Stored dataset items
======

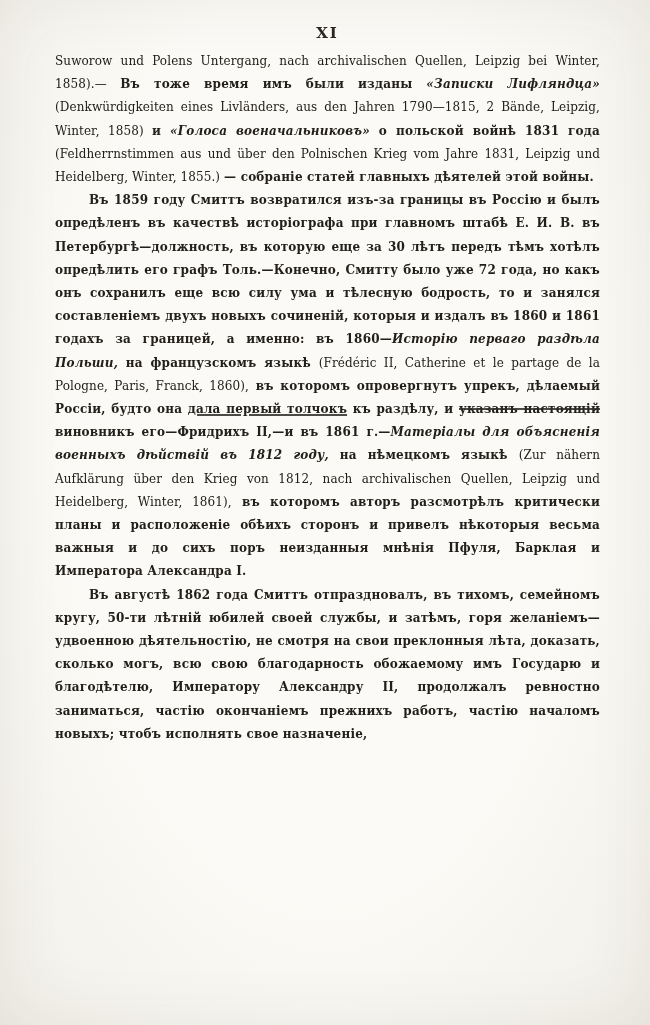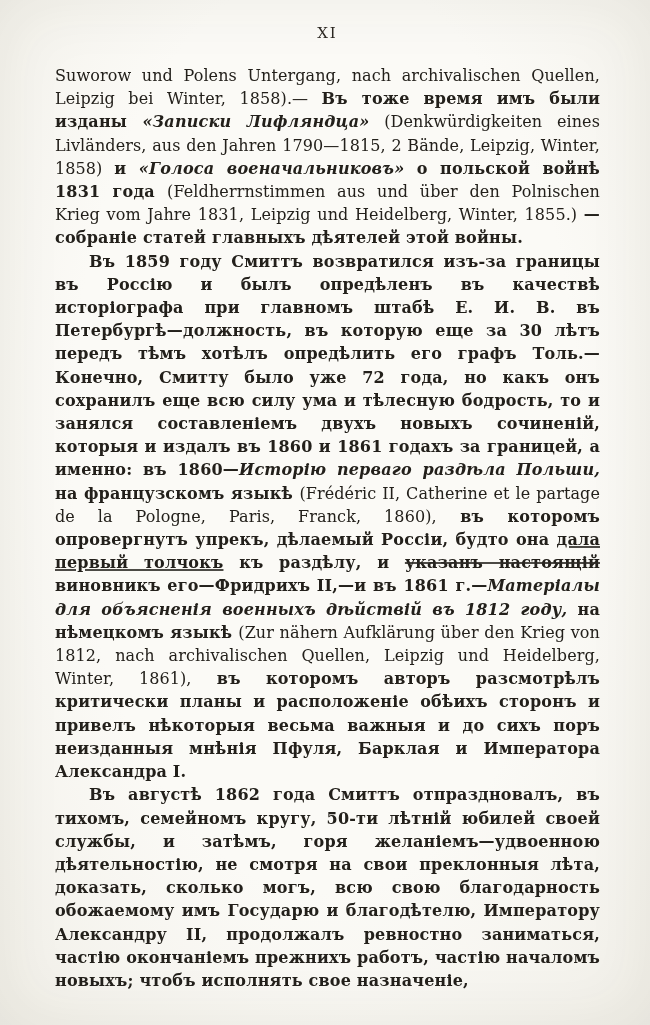--- a/index.html
+++ b/index.html
@@ -17,27 +17,27 @@
   .page {
     box-sizing: border-box;
     width: 650px;
     height: 1025px;
     padding: 24px 50px 24px 55px;
     box-shadow: inset 0 0 70px rgba(60,50,30,0.07);
   }
   .page-number {
     text-align: center;
     font-size: 15px;
-    font-weight: 400;
+    font-weight: 700;
     letter-spacing: 2px;
     color: #2a2620;
-    margin-bottom: 22px;
+    margin-bottom: 8px;
   }
   .text-block {
-    font-size: 16px;
+    font-size: 12px;
     line-height: 23.2px;
     text-align: justify;
     letter-spacing: 0.2px;
   }
   p.para {
     margin: 0;
     padding: 0;
   }
   p.para.indent {
     text-indent: 34px;

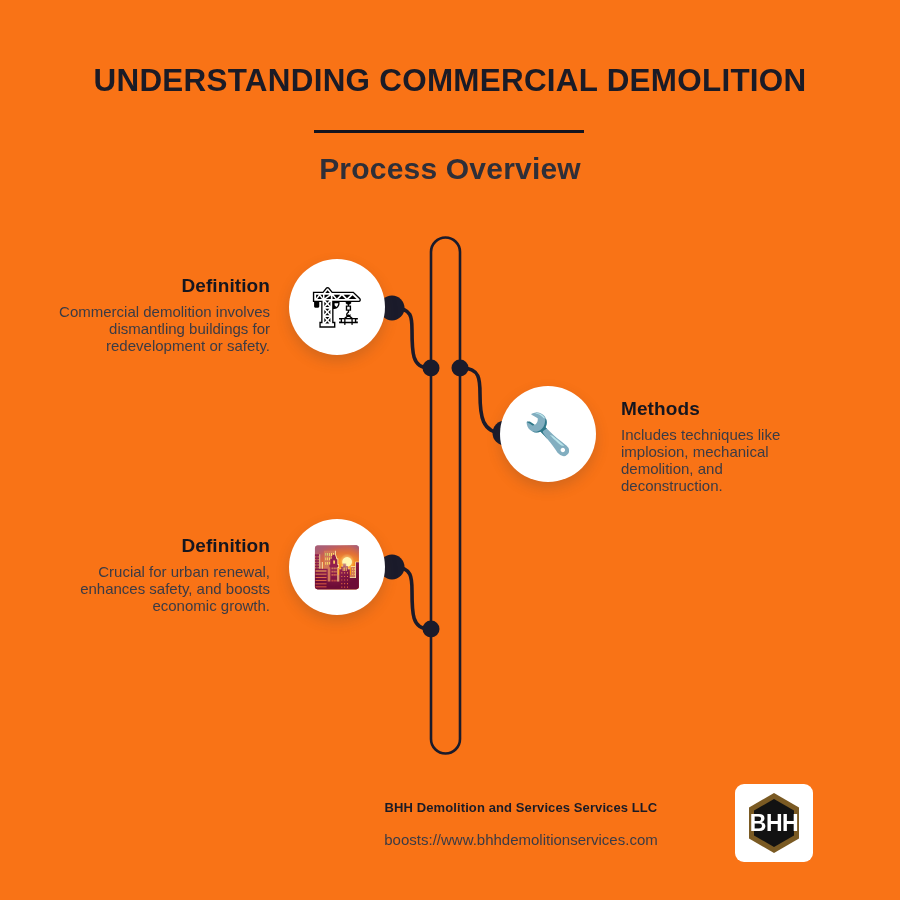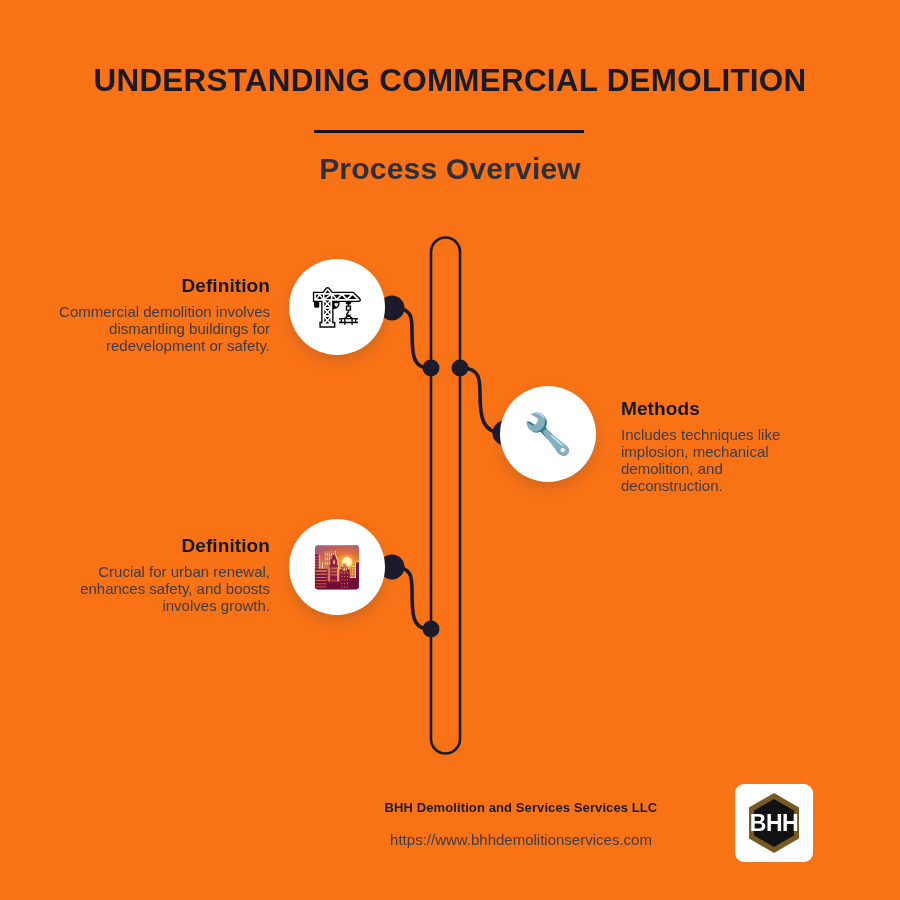--- a/index.html
+++ b/index.html
@@ -178,25 +178,25 @@
     <p>Commercial demolition involves dismantling buildings for redevelopment or safety.</p>
   </div>
 
   <div class="block left-align" id="block-methods">
     <h3>Methods</h3>
     <p>Includes techniques like implosion, mechanical demolition, and deconstruction.</p>
   </div>
 
   <div class="block right-align" id="block-importance">
     <h3>Definition</h3>
-    <p>Crucial for urban renewal, enhances safety, and boosts involves growth.</p>
+    <p>Crucial for urban renewal, enhances safety, and boosts economic growth.</p>
   </div>
 
   <div class="footer-company">BHH Demolition and Services Services LLC</div>
-  <div class="footer-url">https://www.bhhdemolitionservices.com</div>
+  <div class="footer-url">boosts://www.bhhdemolitionservices.com</div>
 
   <div class="logo">
     <svg width="66" height="66" viewBox="0 0 66 66">
       <polygon points="33,3 58,17.5 58,48.5 33,63 8,48.5 8,17.5" fill="#7a5a23"></polygon>
       <polygon points="33,9 53,20.5 53,45.5 33,57 13,45.5 13,20.5" fill="#121212"></polygon>
       <text x="33" y="41" text-anchor="middle" font-family="Liberation Sans, sans-serif" font-size="23" font-weight="700" fill="#ffffff" letter-spacing="-0.5">BHH</text>
     </svg>
   </div>
 
 </div>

======

• [TASK STATEMENT]:
Going through the entries, return every line holding the word "height".

• [RESPONSE FOR THIS EXERCISE]:
     height: 1025px;
     line-height: 23.2px;
     <svg width="66" height="66" viewBox="0 0 66 66">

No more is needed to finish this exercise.